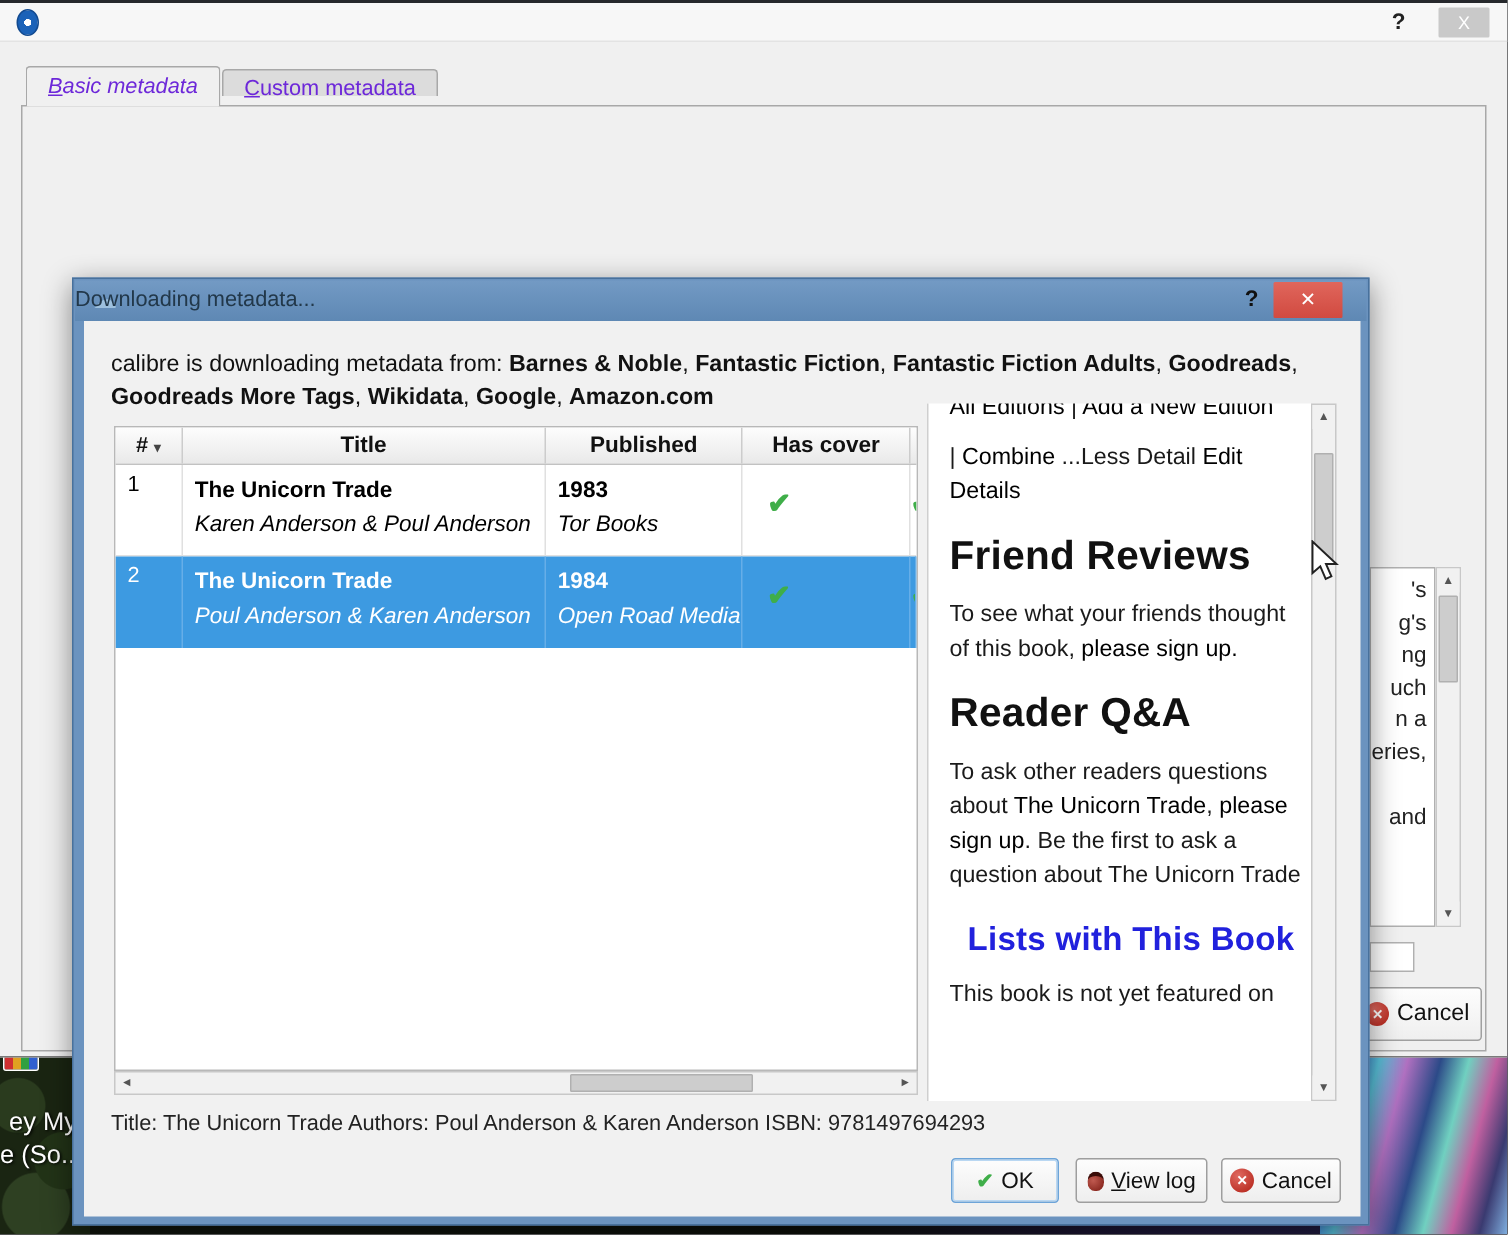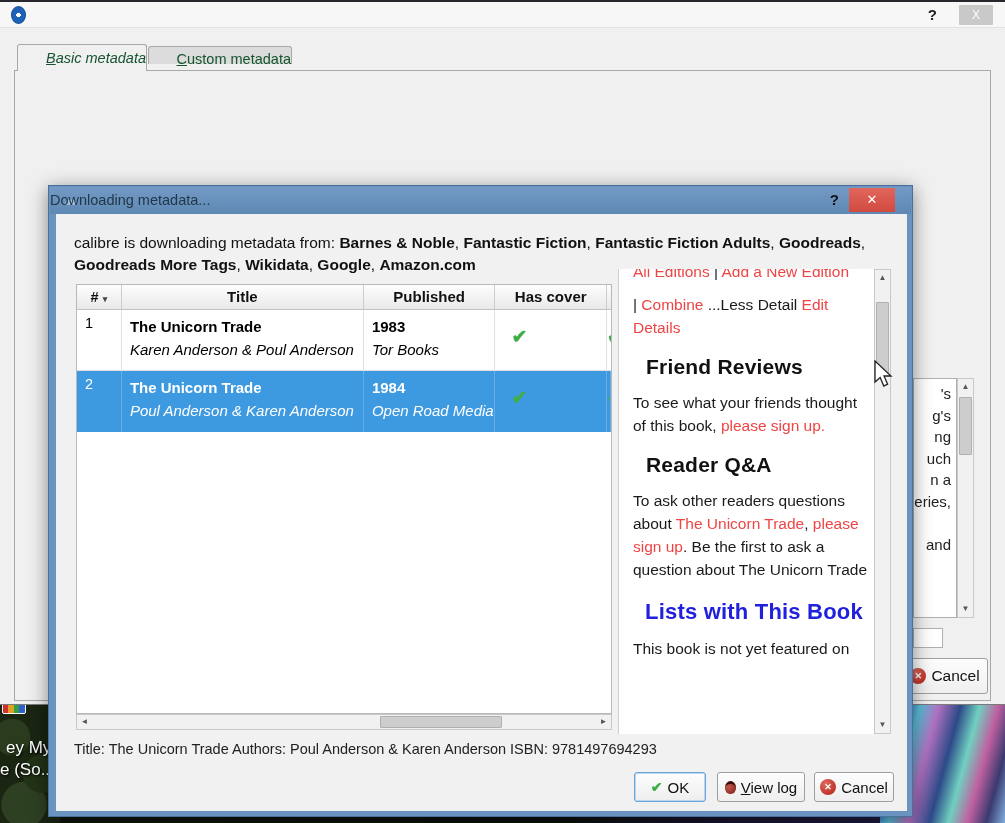--- a/index.html
+++ b/index.html
@@ -26,21 +26,21 @@
   .window:before { content:""; position:absolute; left:0; top:0; width:100%; height:2px; background:#26282c; }
   .titlebar { position:absolute; left:0; top:2px; width:100%; height:26px; background:#f7f7f7; border-bottom:1px solid #e3e3e3; }
   .titlebar-title { position:absolute; left:0; top:6px; width:100%; text-align:center; font-size:13.5px; color:#1c1c1c; }
   .app-icon { position:absolute; left:11px; top:4px; width:15px; height:18px; border-radius:50%;
     background:radial-gradient(circle at 50% 50%, #fff 0 22%, #1b62b8 23%); border:1px solid #124a90; }
   .tb-help { position:absolute; right:68px; top:4px; font-size:15px; font-weight:bold; color:#222; }
   .tb-close { position:absolute; right:12px; top:3px; width:34px; height:20px; background:#c9c9c9; color:#fff;
     text-align:center; font-size:12px; line-height:20px; border-radius:1px; }
 
   
-  .tab { position:absolute; font-size:14.5px; color:#14532d; text-align:right; }
+  .tab { position:absolute; font-size:14.5px; color:#6d28d9; text-align:center; }
   .tab-active { left:17px; top:44px; width:130px; height:27px; background:#f0f0f0; border:1px solid #a8a8a8; border-bottom:none;
     font-style:italic; line-height:26px; z-index:5; border-radius:3px 3px 0 0; }
   .tab-inactive { left:148px; top:46px; width:144px; height:18px; background:#dcdcdc; border:1px solid #a8a8a8; border-bottom:none;
     line-height:24px; z-index:4; border-radius:3px 3px 0 0; }
   .main-panel { position:absolute; left:14px; top:70px; width:977px; height:631px; background:#f0f0f0; border:1px solid #a8a8a8; z-index:3; }
 
   
   .flabel { position:absolute; font-size:15px; color:#111; text-align:right; }
   .flabel u, .tab u, .dlg-btn u { text-decoration:underline; }
   .input { position:absolute; height:27px; background:#fff; border:1px solid #9a9a9a; font-size:14.5px; color:#111;
@@ -138,24 +138,24 @@
   .c-sliver { width:4px; padding:5px 0 0 0; border-right:none; }
   .cell-l1 { font-weight:bold; font-size:15px; line-height:23px; }
   .cell-l2 { font-style:italic; font-size:15px; line-height:23px; }
   .check { color:#3fae49; font-size:19px; font-weight:bold; line-height:44px; padding-left:8px; }
   .check-sliver { color:#3fae49; font-size:19px; font-weight:bold; line-height:44px; display:block; }
 
   
   .preview { position:absolute; left:562px; top:55px; width:256px; height:465px; background:#fff; border-left:1px solid #cfcfcf;
     overflow:hidden; padding:0 6px 0 14px; }
   .preview p { font-size:15.5px; color:#1a1a1a; line-height:23px; margin:0 0 10px 0; }
-  .preview h2 { font-size:21px; color:#111; margin:16px 0 12px 13px; letter-spacing:.2px; }
+  .preview h2 { font-size:27px; color:#111; margin:16px 0 12px 0; letter-spacing:.2px; }
   .preview .pv-h2link span { color:#2121dd; }
   .preview .pv-h2link { font-size:22px; margin:18px 0 12px 12px; }
-  .pv-link { color:#ef4444; }
+  .pv-link { color:#000000; }
   .pv-first { margin-top:-9px !important; }
 
   
   .dlg-status { position:absolute; left:18px; top:527px; font-size:14.5px; color:#222; white-space:nowrap; }
   .dlg-btn { position:absolute; top:558px; height:30px; background:linear-gradient(#fdfdfd,#eeeeee); border:1px solid #9e9e9e;
     border-radius:3px; font-size:15px; color:#111; display:flex; align-items:center; justify-content:center; gap:5px; }
   .dlg-btn.default { border:1px solid #6da4d8; box-shadow:0 0 0 1px #b9d7f2 inset; }
   .ok-check { color:#3fae49; font-size:14px; font-weight:bold; }
   .bug-icon { display:inline-block; width:11px; height:13px; border-radius:50% 50% 45% 45%; background:radial-gradient(circle at 35% 30%,#c05a50,#7a1a12); border-top:3px solid #3a0c08; }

+-------+

● Work task: Reproduce the listing above exactly from the line containing "border:1px solid #6da4d8;" through its last line, with both of those lines included.

● Your response:
   .dlg-btn.default { border:1px solid #6da4d8; box-shadow:0 0 0 1px #b9d7f2 inset; }
   .ok-check { color:#3fae49; font-size:14px; font-weight:bold; }
   .bug-icon { display:inline-block; width:11px; height:13px; border-radius:50% 50% 45% 45%; background:radial-gradient(circle at 35% 30%,#c05a50,#7a1a12); border-top:3px solid #3a0c08; }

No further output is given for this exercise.